## TASK DESCRIPTION
All of the records below should be retyped exactly, with no pictures included.
===============
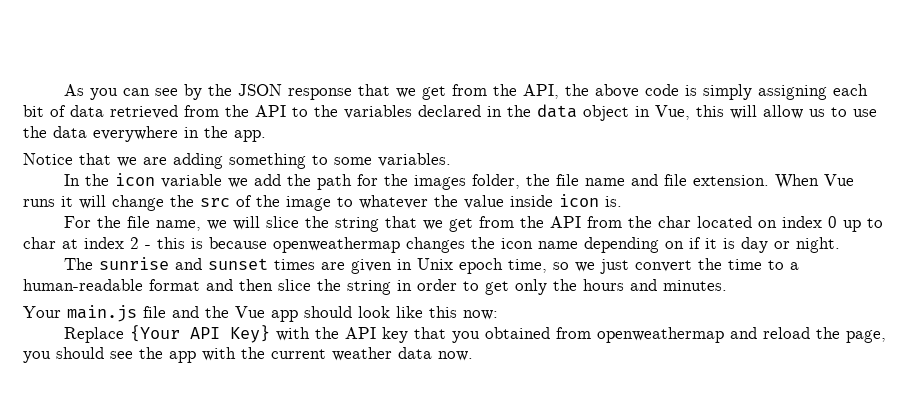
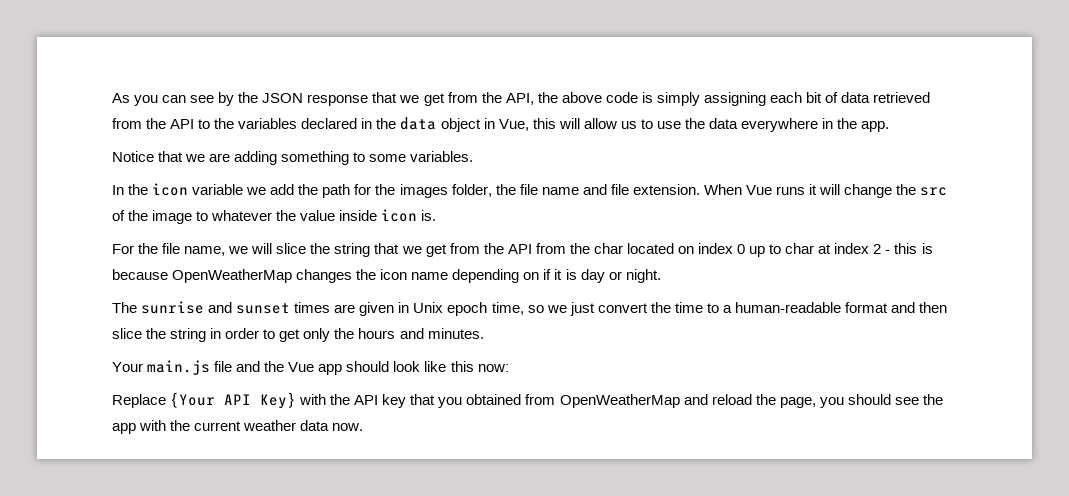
[273,237,400,253] openweathermap -> [172,269,293,283] OpenWeatherMap
[596,327,724,343] openweathermap -> [559,394,680,408] OpenWeatherMap

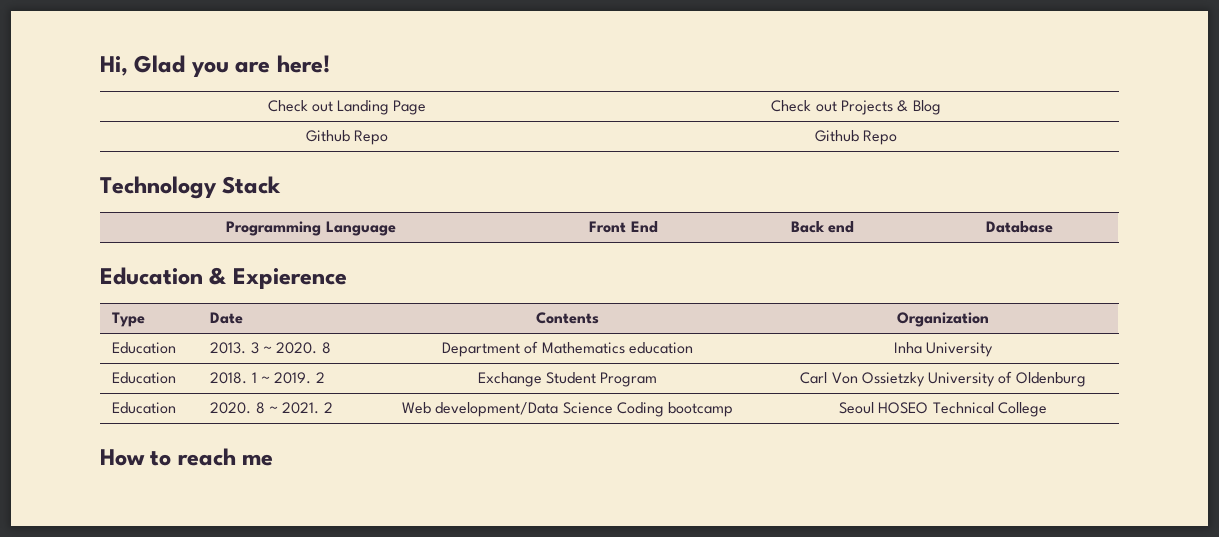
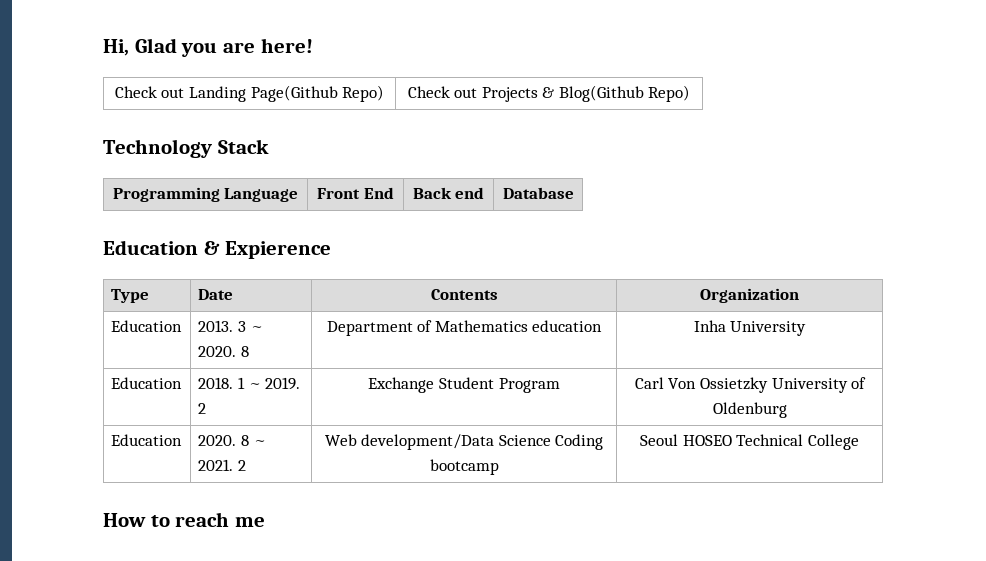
[393,100,427,115] Page -> [250,85,385,102] Page(Github Repo)
[912,100,941,115] [305,130,389,145] [814,130,898,145] Blog // Github Repo | Github Repo -> [558,85,691,102] Blog(Github Repo)

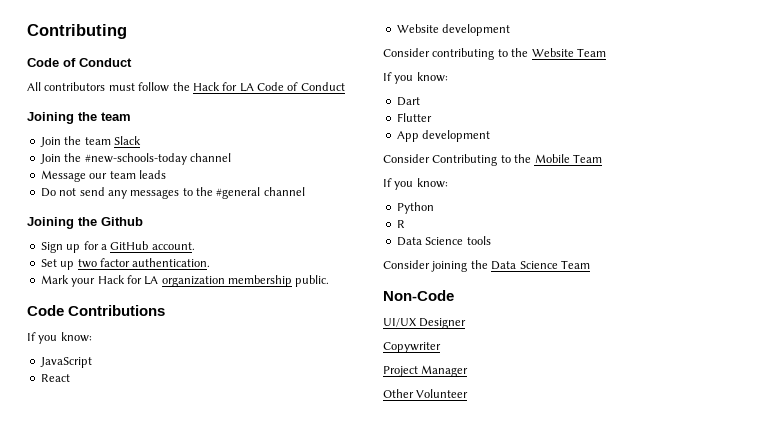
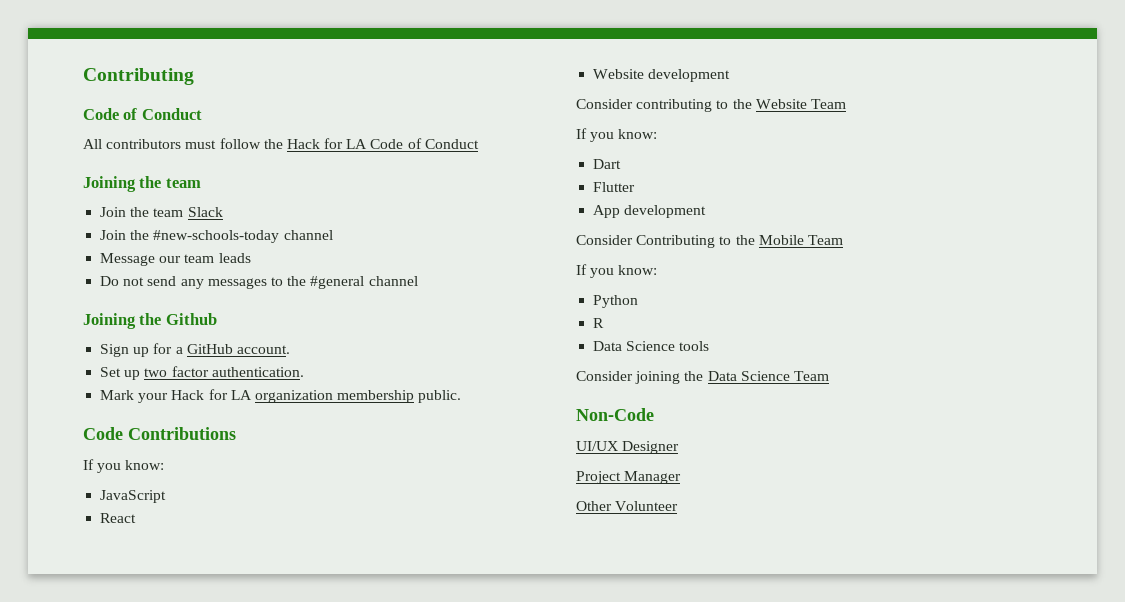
[383,342,441,353] // Copywriter -> (680, 447) none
===============
## ANSWER TO THE EXERCISE
[273,237,400,253] openweathermap -> [172,269,293,283] OpenWeatherMap
[596,327,724,343] openweathermap -> [559,394,680,408] OpenWeatherMap

[393,100,427,115] Page -> [250,85,385,102] Page(Github Repo)
[912,100,941,115] [305,130,389,145] [814,130,898,145] Blog // Github Repo | Github Repo -> [558,85,691,102] Blog(Github Repo)

[383,342,441,353] // Copywriter -> (680, 447) none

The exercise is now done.